Perhaps, if I knew more, I could have handled things differently. Perhaps I would have been more clever. Perhaps I would have been quieter. Perhaps I would have been silent. I don't know what would have happened, but I know this; that if I had known the outcome, I would have been different.

I know that I would have fixed it.

I would have changed it, somehow, someway, made it better. I wouldn't have let it hurt us. I would have kept my family together, no matter the cost. I mean, isn't that what I'm trying to do anyway? One corner of my heart is tethered to you, and even though I'm not sure that any part of me can ever belong to them, I know that part of you does.

I don't know if we were ever whole before, but I know this; we were happier, then. There is a void in your eyes now, drowning out the light that used to shine. Perhaps, all along, we were all just a collapsing star and this was the only possible ending to our story. Maybe that's why I became a writer; to try and craft some new end to this tragedy. But try as you might, Romeo and Juliet still die in the end, and the Parent Trap is great in theory but will never amount to anything more than pain in the real world.

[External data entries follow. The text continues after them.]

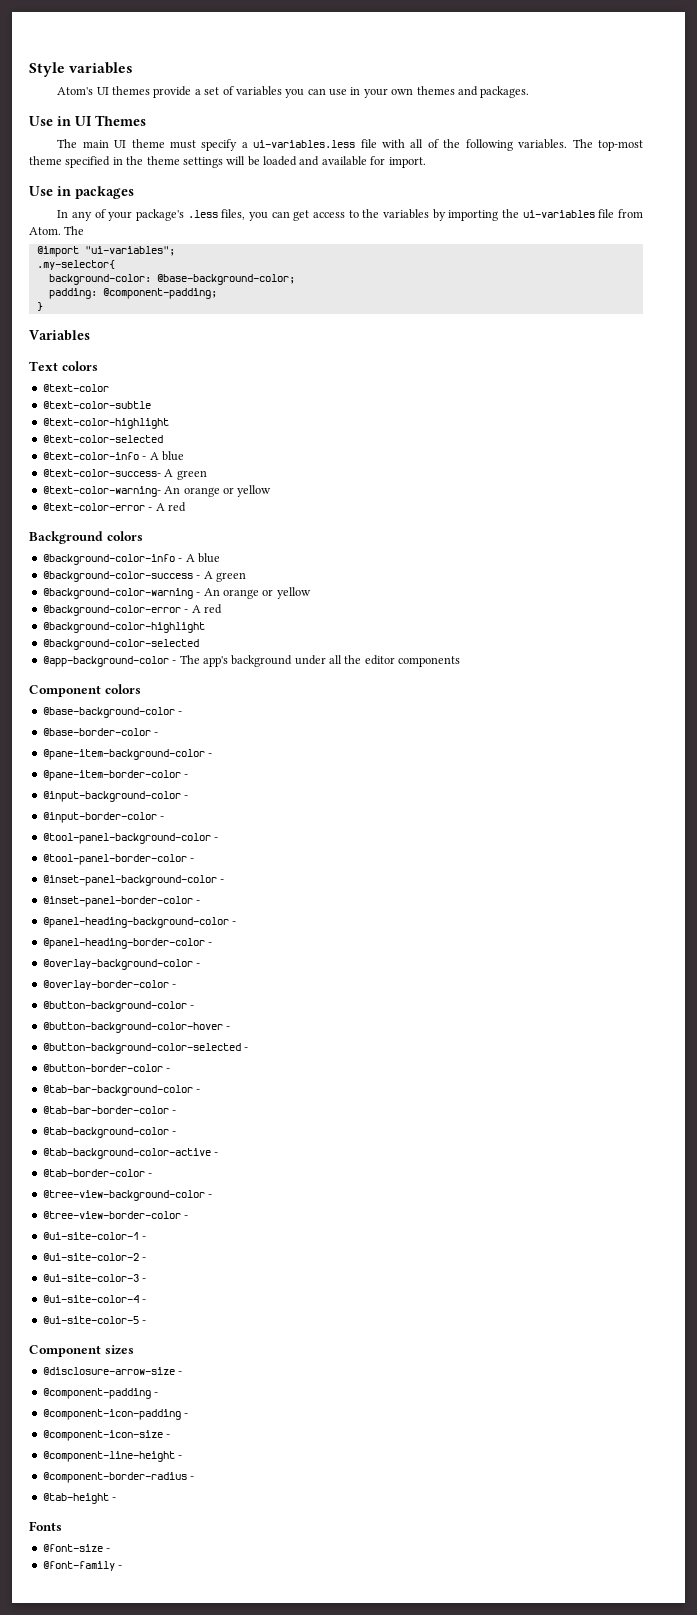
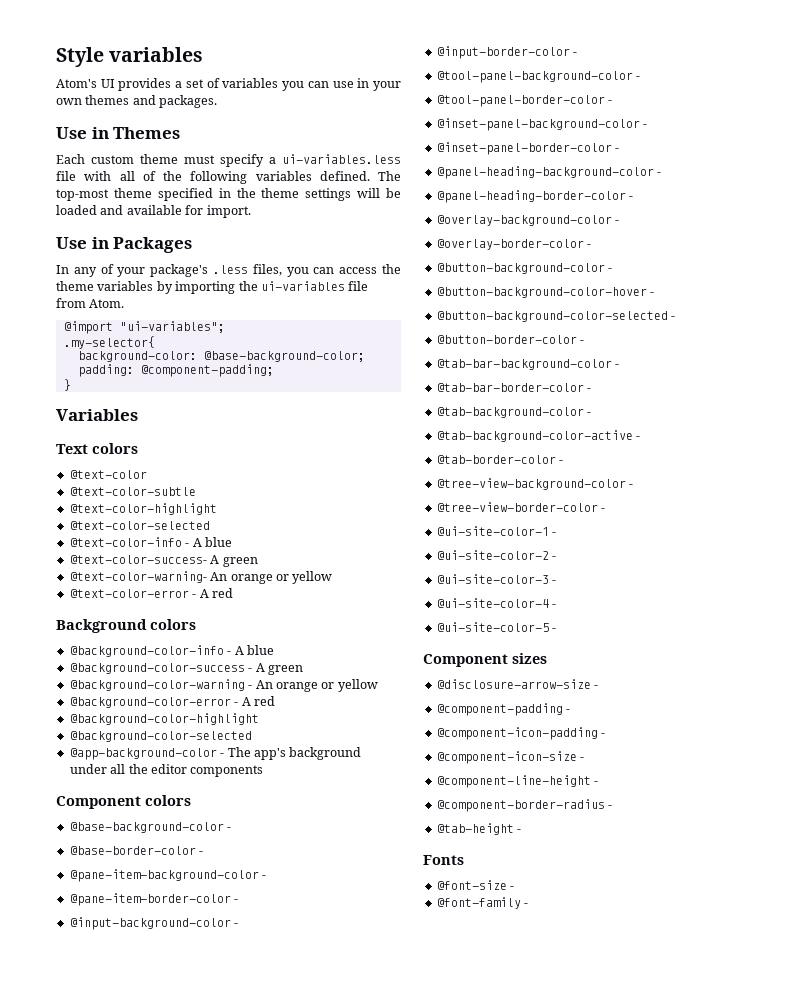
[112,86,192,98] themes provide -> [118,78,172,91] provides
[75,116,92,126] UI -> (109, 133) none
[57,139,127,148] The main UI -> [56,154,134,164] Each custom
[518,139,568,149] variables. -> [255,171,370,181] variables defined.
[75,186,134,199] packages -> [113,237,193,253] Packages
[293,209,380,221] get access to the -> [339,264,402,274] [56,281,94,291] access the theme
[64,226,85,235] The -> (125, 303) none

Move on, they say. How can I move on when the ghosts haunting me still live? I was seen, I was known, and in my selfish desire to have you as my own, I - broke - you. Well, I say you, but what I really mean is us. I am broken too.

I am broken too.

I am broken too.

I am broken like Attolia's amphora, like Eponine's heart, like Pandora's box. I am cracked wide open and all that spills forth is hate, because here's my secret; I hate what happened to you. I hate those who tormented you, who abused you, who abandoned you.

I hate myself.

I hate myself and I can't separate hating me from loving you.

I picked up a friend off the side of the road today, and while it may have been a great turn of events for her, I'm not sure how good it was for me, because with every word my dad spoke, I could hear the ghosts of others that broke the family that we used to have. With every kind glance, I saw that there'd been a chance to turn away from this road we're on.

Dad: every piece of your kindness breaks me. It's nothing more than a reminder that you chose to shoot us.

All these things are running through my head, but I know that I have to push them aside and soldier on, because now is not the time or my heartbreak. But it's getting kinda hard because now you've moved on and you're talking about how we all need community and how you want to help - well, what about us? What about those who depended on you just a year ago? Where are they now?

I'd like to think you mean well but the aborted remains of our family are lying in the gutter of our lives and I can smell the corpse from here.

I thought I could move on and help others despite my fears, but grief makes me selfish, and I can't see to lead others when I'm blinded by my tears.